*** RECORDS FOR PROCESSING

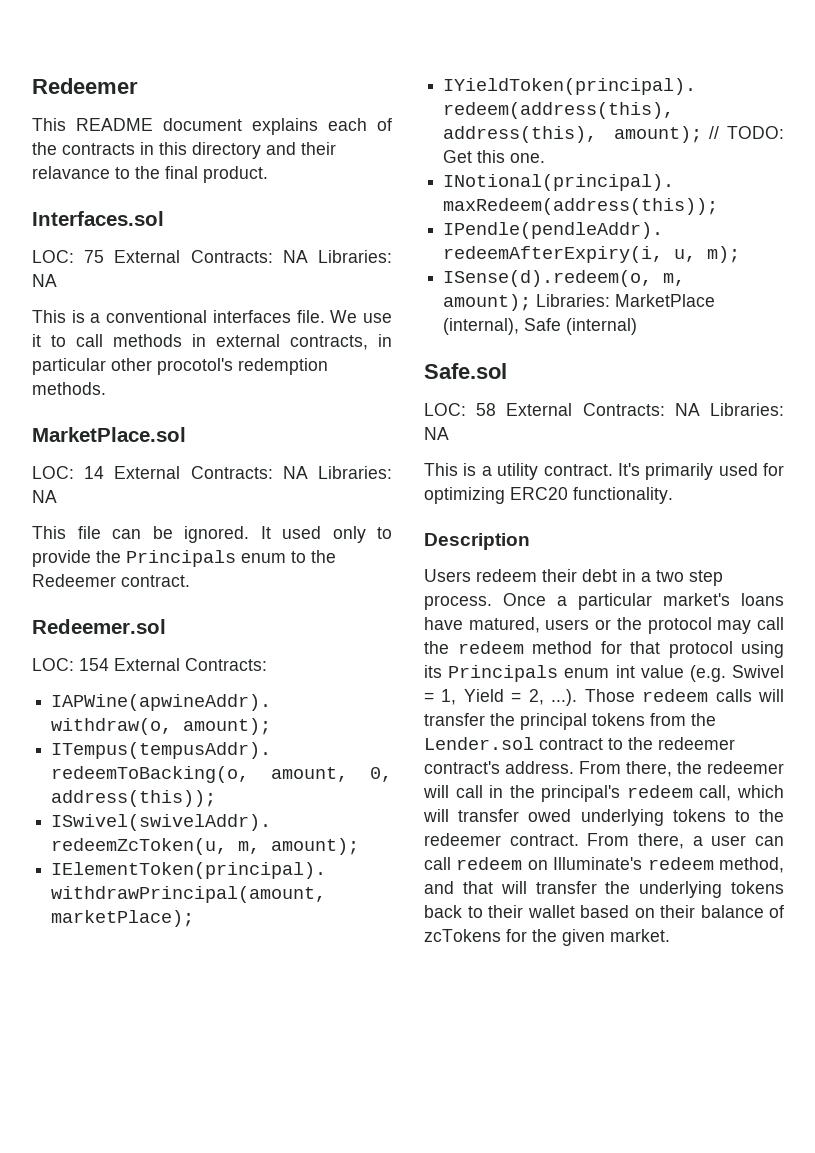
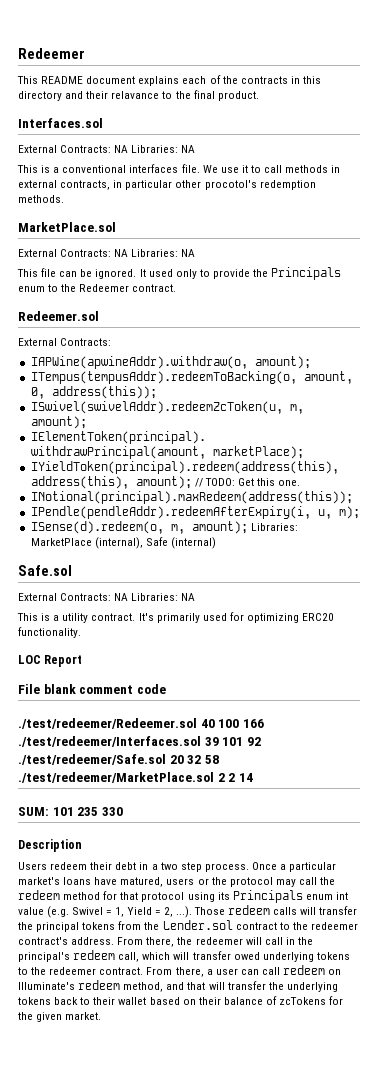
  Interfaces.sol
- LOC: 75 External Contracts: NA Libraries: NA
+ External Contracts: NA Libraries: NA
  MarketPlace.sol
- LOC: 14 External Contracts: NA Libraries: NA
+ External Contracts: NA Libraries: NA
  Redeemer.sol
- LOC: 154 External Contracts:
+ External Contracts:
  Safe.sol
- LOC: 58 External Contracts: NA Libraries: NA
+ External Contracts: NA Libraries: NA
+ LOC Report
+ File blank comment code
+ ./test/redeemer/Redeemer.sol 40 100 166 ./test/redeemer/Interfaces.sol 39 101 92 ./test/redeemer/Safe.sol 20 32 58 ./test/redeemer/MarketPlace.sol 2 2 14
+ SUM: 101 235 330

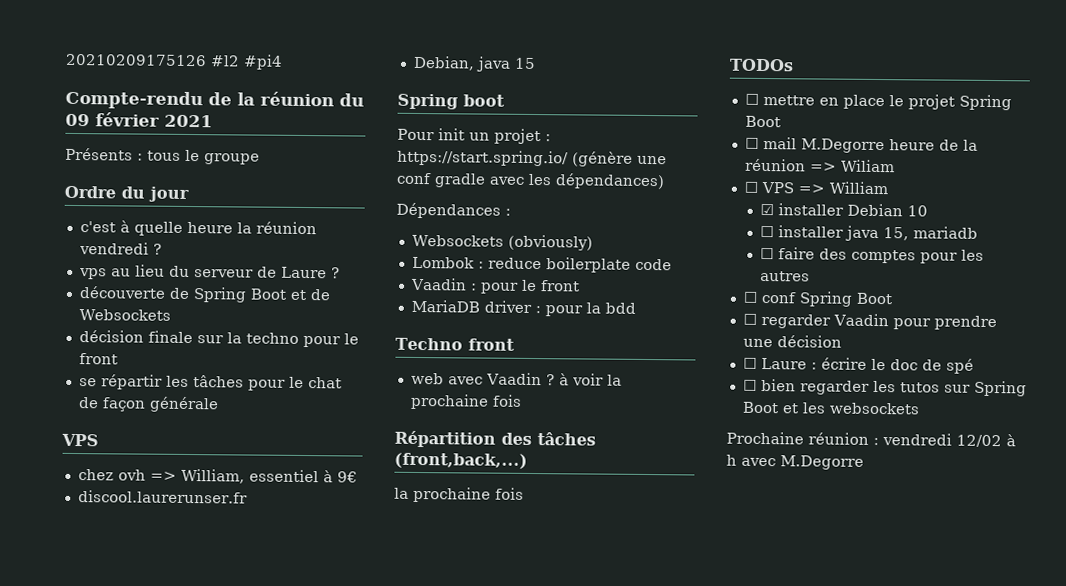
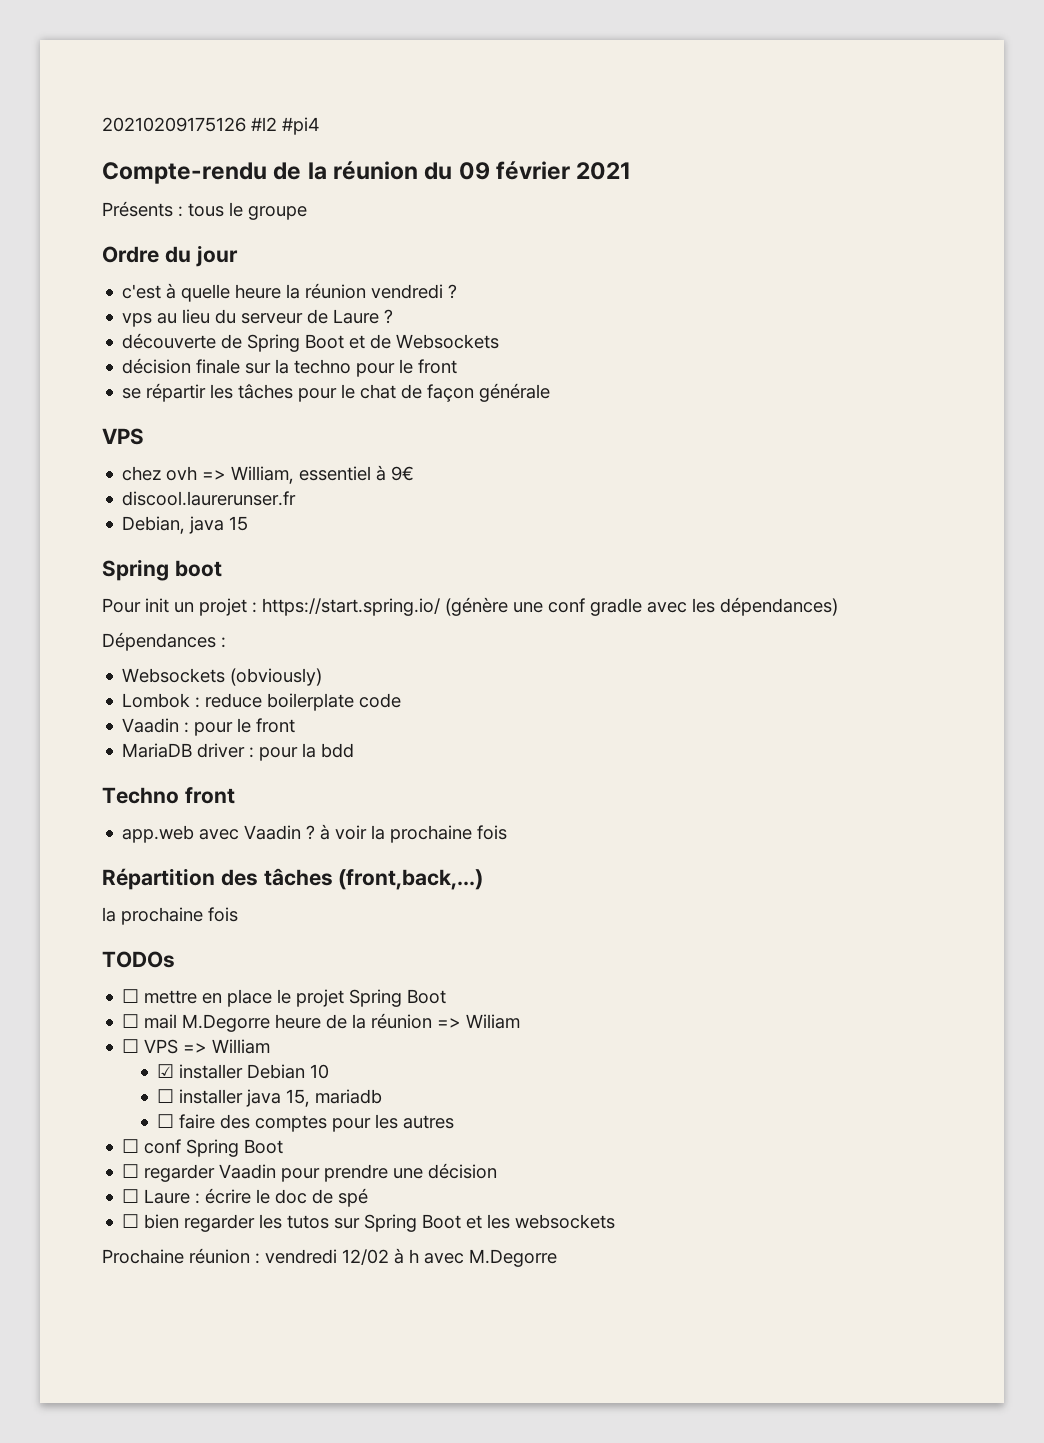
- web avec Vaadin ? à voir la prochaine fois
+ app.web avec Vaadin ? à voir la prochaine fois

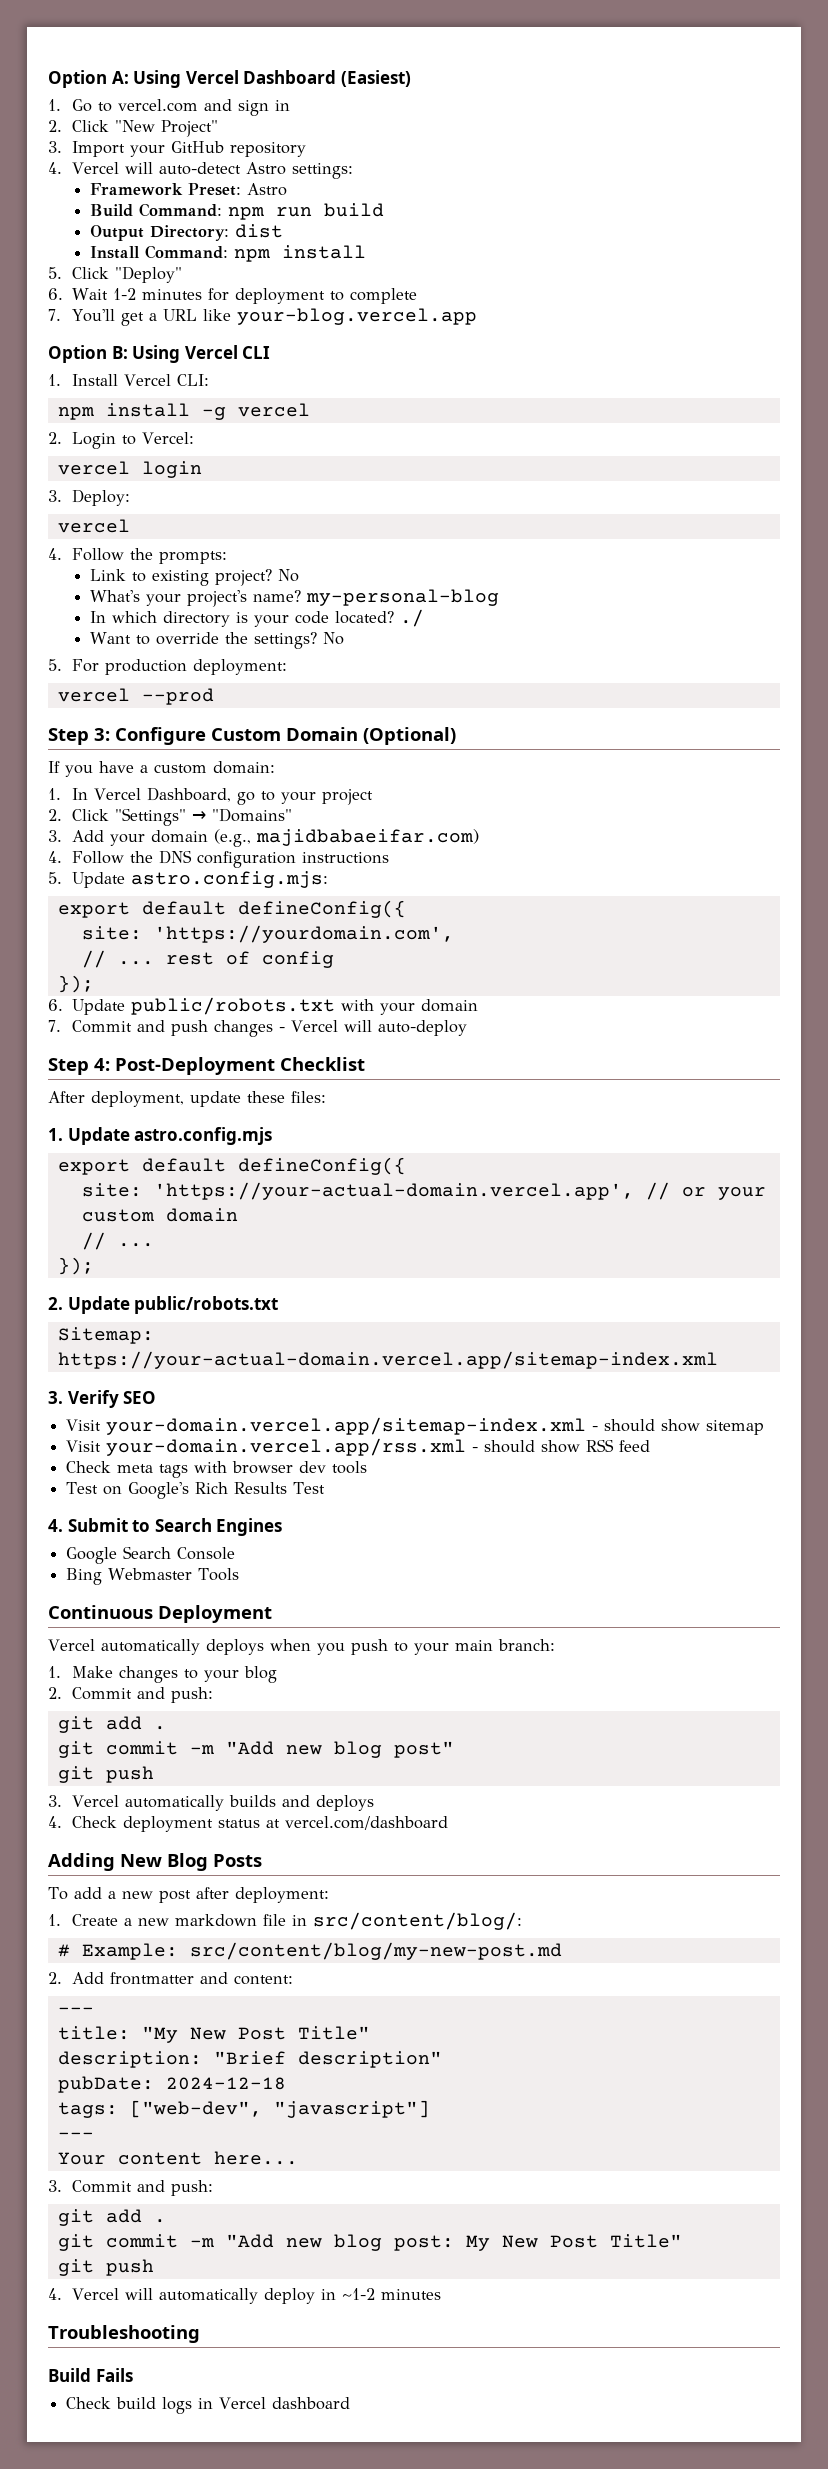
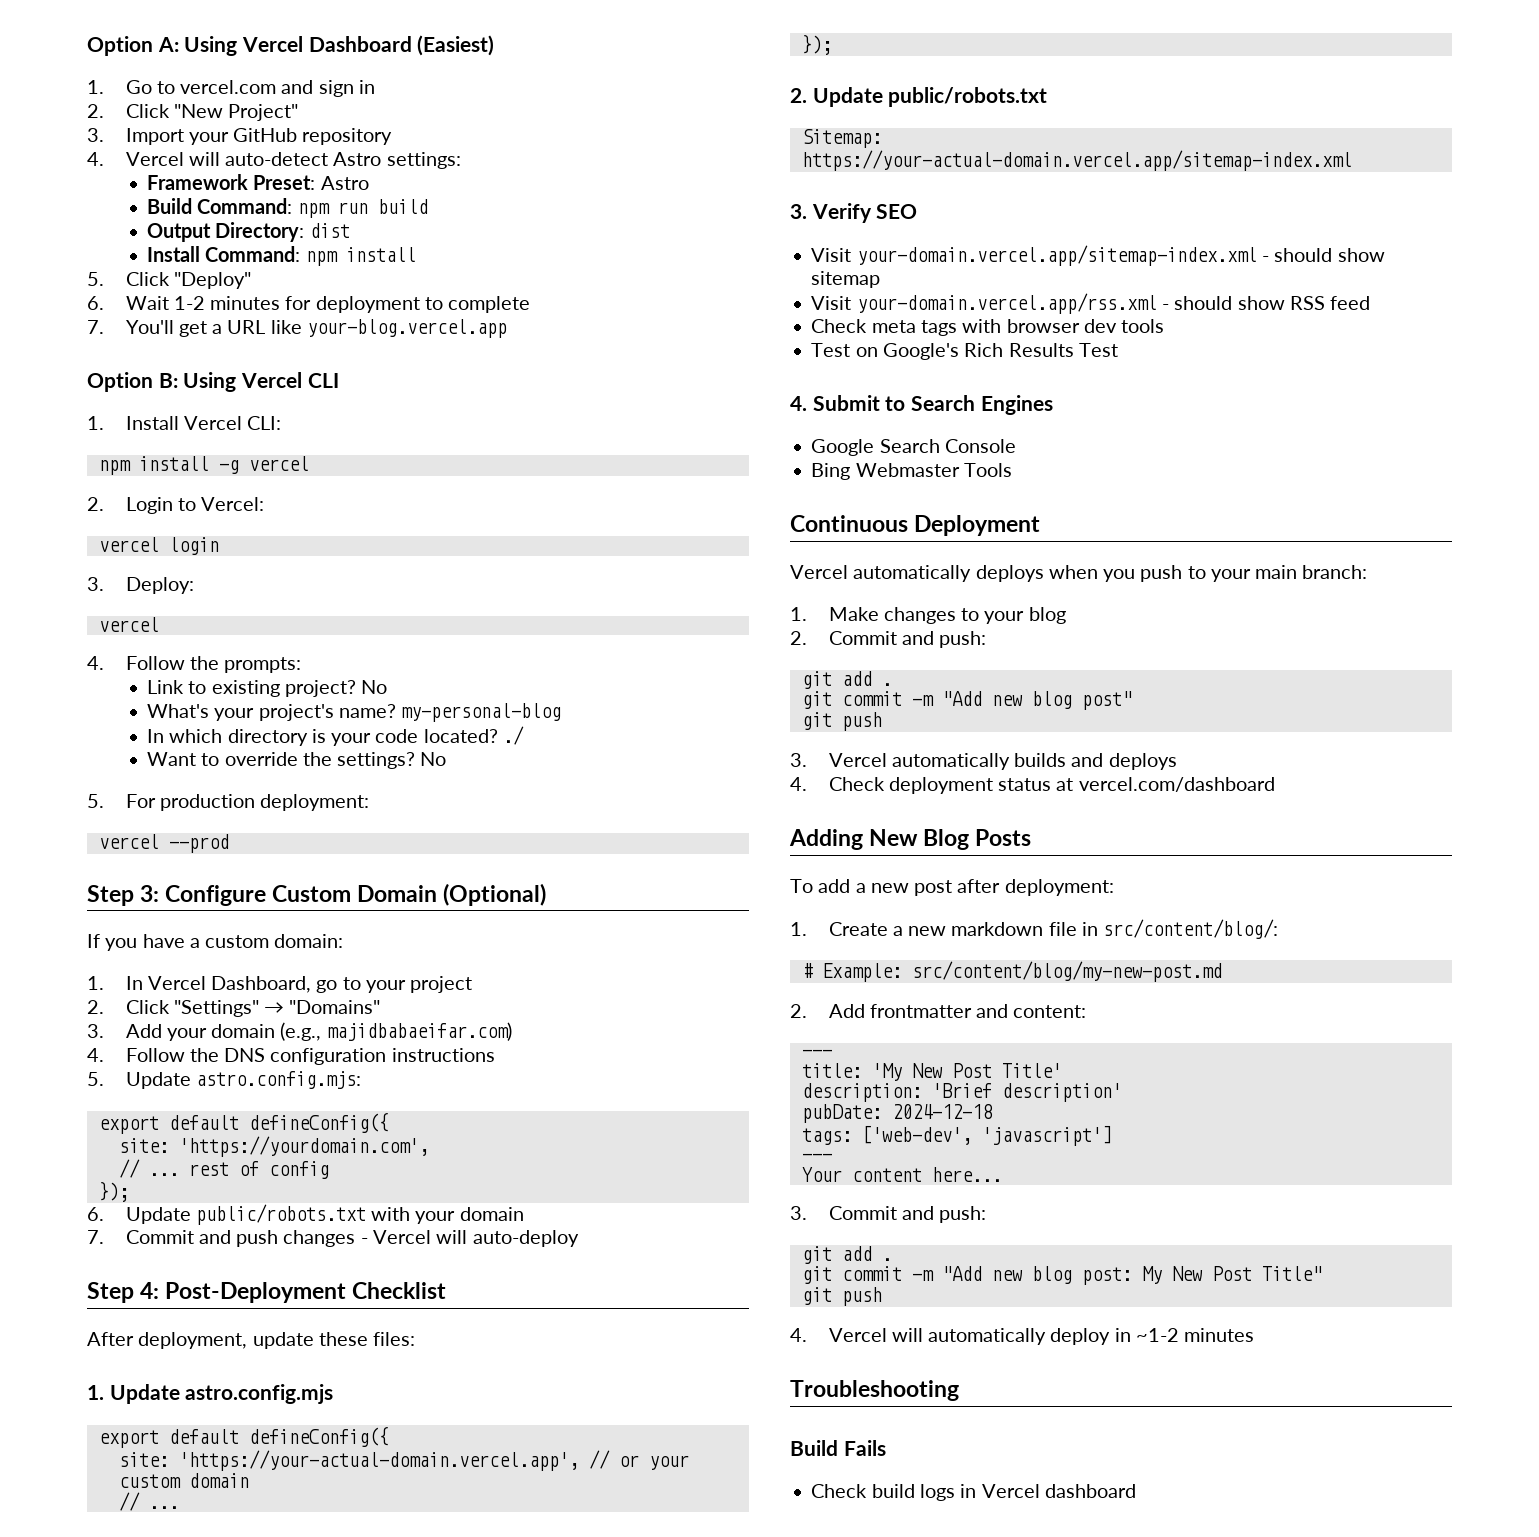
- title: "My New Post Title"
+ title: 'My New Post Title'
- description: "Brief description"
+ description: 'Brief description'
- tags: ["web-dev", "javascript"]
+ tags: ['web-dev', 'javascript']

******

TASK ITEM
Using the listing above, work out how many of its lines include "tags", and give only the result.

ANSWER FOR THIS EXERCISE
2